Riders have been encouraged to take a holiday in the wake of last week’s UCI Track Cycling World Championships, with coaches warning they will not get another chance like this for 18 months.
Though several members of the women’s endurance squad – Laura Kenny, Katie Archibald, Neah Evans and Elinor Barker – are signed up to ride in the Six Day Series in Manchester at the end of March, there are no other events until the grand prix season starts in May.
A breather will be most welcome after a gruelling 18 months which took its toll and perhaps showed in Pruszkow, where Britain finished a lowly sixth in the medal standings as the Dutch and Australians dominated.
Last winter was extended by the Commonwealth Games in Australia, while this winter’s season started early with the European Championships in Glasgow in August.
“It was a very tough 2018 with a late world championships followed by the Commonwealth Games and then a very early Euros,” sprint coach Justin Grace said.
“There was a lot of stuff that we would normally do in training that we just couldn’t do.
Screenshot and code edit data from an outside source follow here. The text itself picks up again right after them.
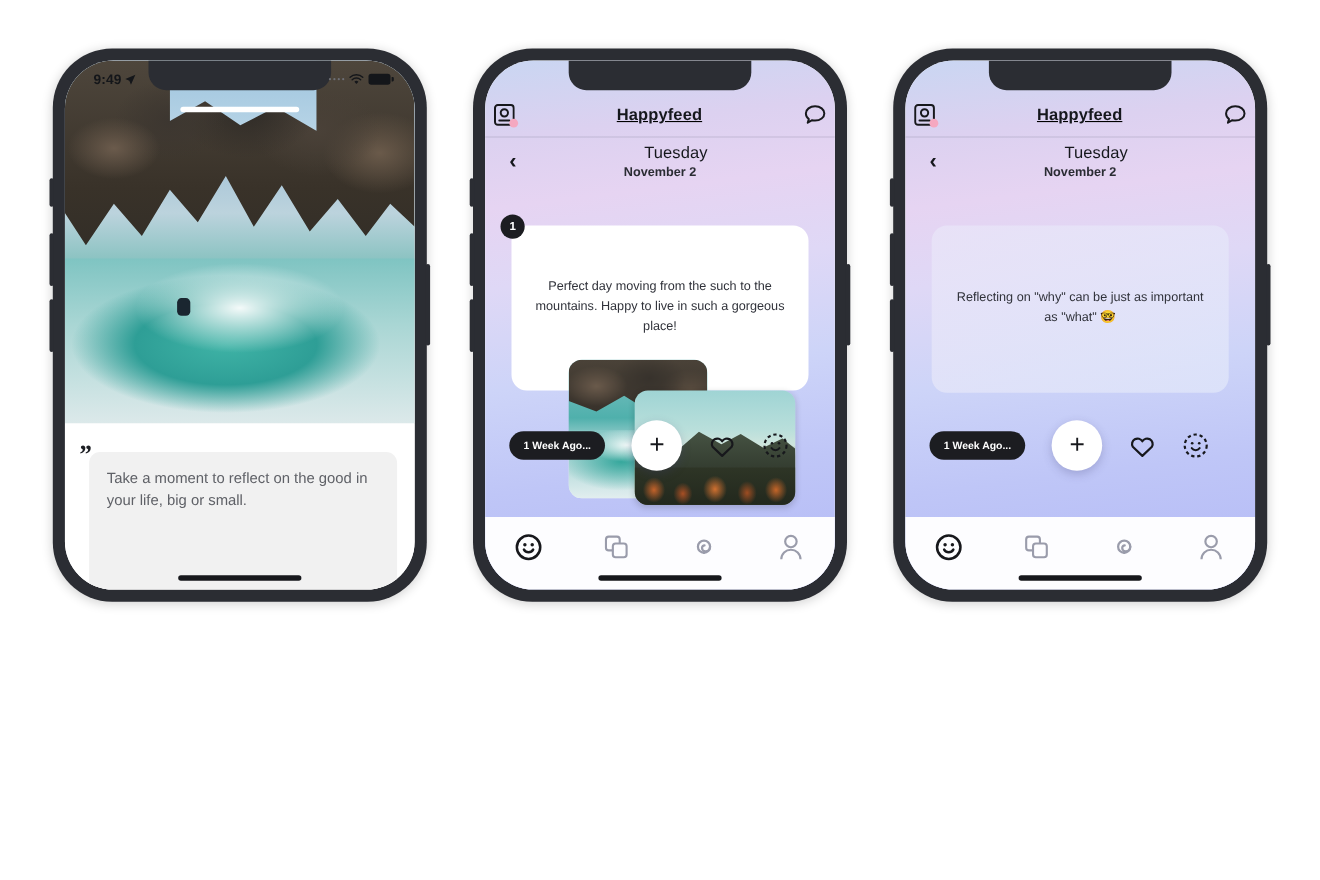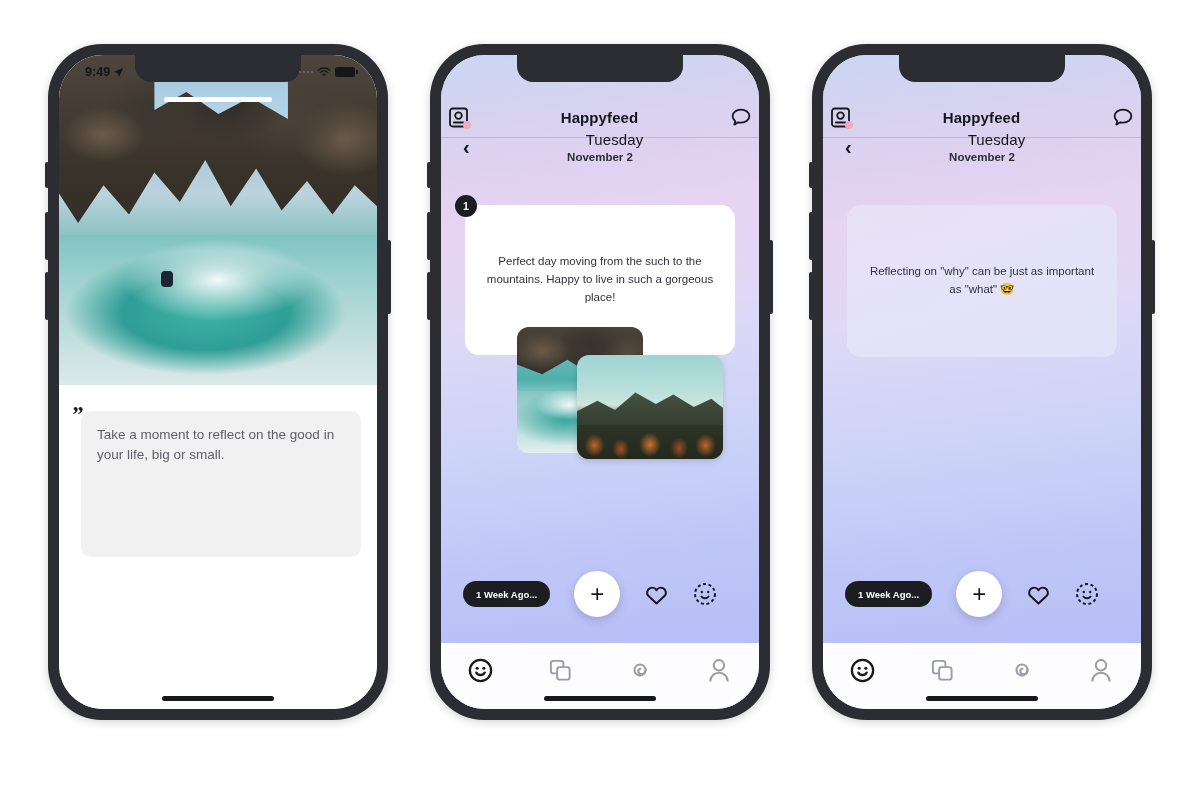--- a/index.html
+++ b/index.html
@@ -15,7 +15,7 @@
   
   .phone {
     position: absolute;
-    width: 340px; height: 676px;
+    width: 340px; height: 503px;
     background: #2b2d33;
     border-radius: 54px;
     padding: 11px;

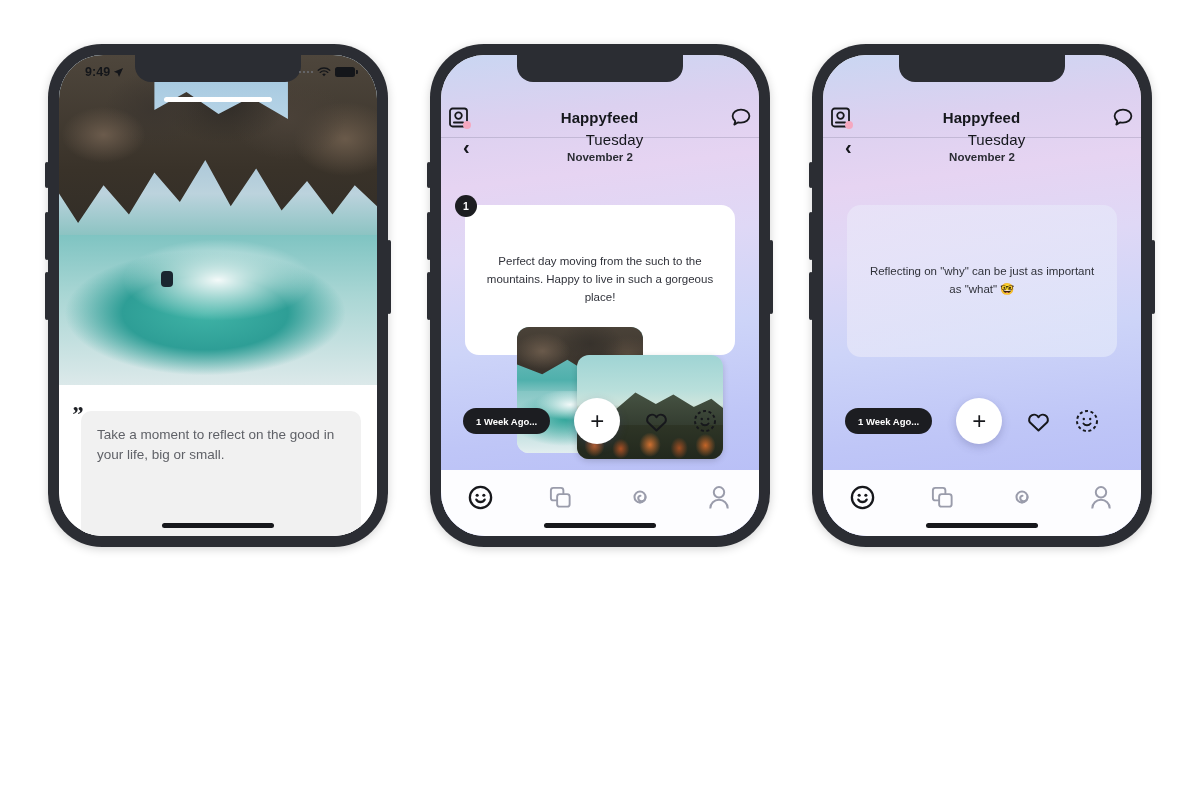--- a/index.html
+++ b/index.html
@@ -186,12 +186,13 @@
       #dfd8f6 40%, #cdd4f8 58%, #bfc6f7 76%, #b3b9f6 100%);
   }
   .appbar {
-    position: absolute; top: 43px; left: 0; right: 0;
+    position: absolute; top: 30px; left: 0; right: 0;
     height: 40px;
     display: flex; align-items: center; justify-content: space-between;
     padding: 0 8px;
     border-bottom: 1px solid rgba(90,90,120,.22);
     z-index: 20;
+    text-decoration: underline;
   }
   .app-title { font-size: 15px; font-weight: bold; color: #15171c; letter-spacing: .1px; }
   .cam-ico { position: relative; width: 19px; height: 21px; }

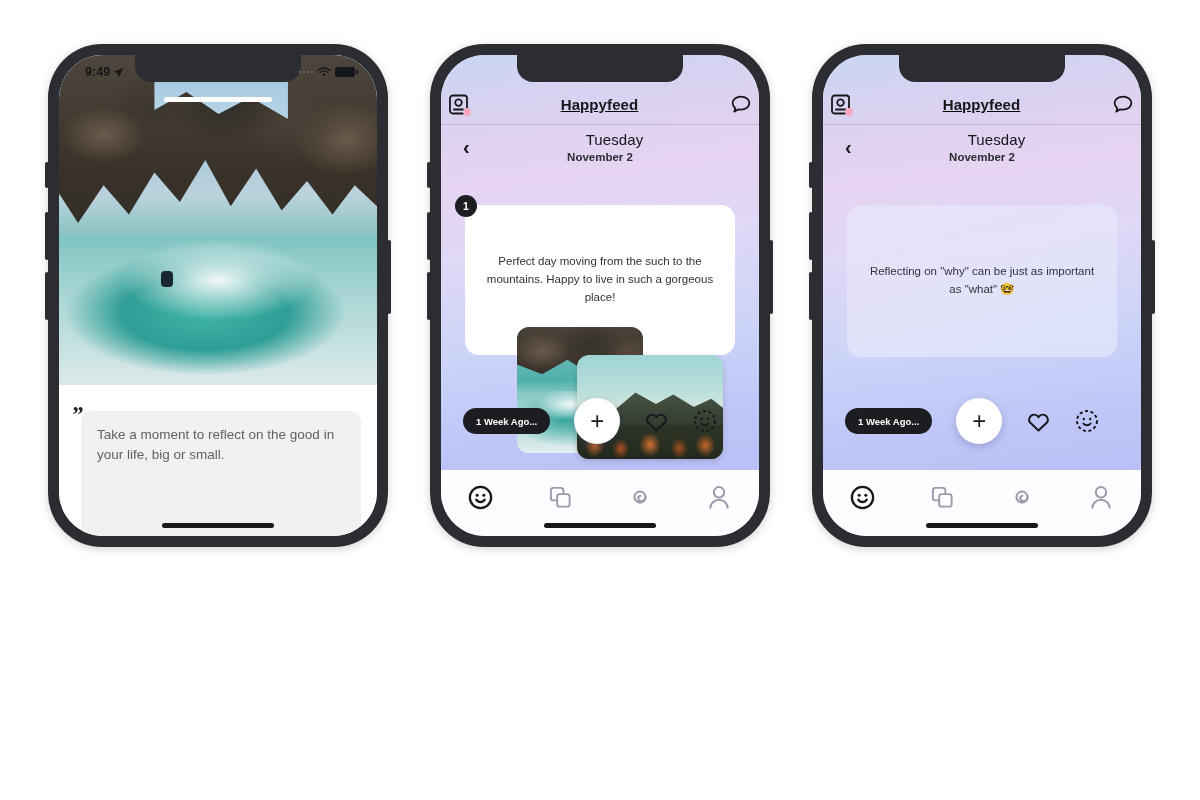--- a/index.html
+++ b/index.html
@@ -288,7 +288,7 @@
     font-size: 12px; z-index: 18;
   }
   .feed-actions {
-    position: absolute; left: 0; right: 0; bottom: 92px;
+    position: absolute; left: 0; right: 0; bottom: 108px;
     display: flex; align-items: center;
     padding: 0 22px; gap: 0; z-index: 20;
   }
We had to shorten all of the normal training phases.”
The Pruszkow championships delivered a stark warning of the challenges ahead.
The Dutch dominated the men’s sprints by putting up the sorts of times not seen from Britain’s six-time Olympic champion Jason Kenny, who only raced in the team sprint last week, since Rio.
Meanwhile the Australians, who last year broke the men’s team pursuit world record Britain had held for a decade, took almost two seconds off their best in a stunning display.
Britain’s Ed Clancy, Charlie Tanfield, Ethan Hayter and Kian Emadi were only a couple of tenths off the gold-medal winning time from Rio, but still lost last week’s final by almost three seconds.
“For sure the game continues to move on,” British Cycling’s performance director Stephen Park said.
“If you want to win the team pursuit at the world champs you need to break the world record, but equally our guys rode the fastest time by a British team pursuit team since the Olympics so we’re not a million miles off.”
Barker’s scratch race gold offered encouragement for the women’s pursuiters, who were much closer to their Australian counterparts in taking team pursuit silver, but the struggles continued on the sprint side.
With Britain needing to chase Olympic qualification points, Katy Marchant rode all six legs of the World Cup this winter before heading to Pruszkow, where she competed in every sprint event – a schedule no other rider took on.
Park denied burnout was a major concern, but clearly this is not the way Britain would prepare in an Olympic year.
“The riders have worked hard,” Park said. “Most aren’t burnt out, but if this was the Olympic Games they wouldn’t have wanted their competition and training schedule to look like it has over the past 12 months.”
Britain have perfected the art of peaking for the Olympics over the last three four-year cycles, usually at the expense of the world championships and other events along the way.
But Park said: “I don’t think there’s any risk of complacency. I think it’s quite the opposite.
“As we get to the back end of the Olympic cycle, everyone is raising their game. The key is to peak at the right time.”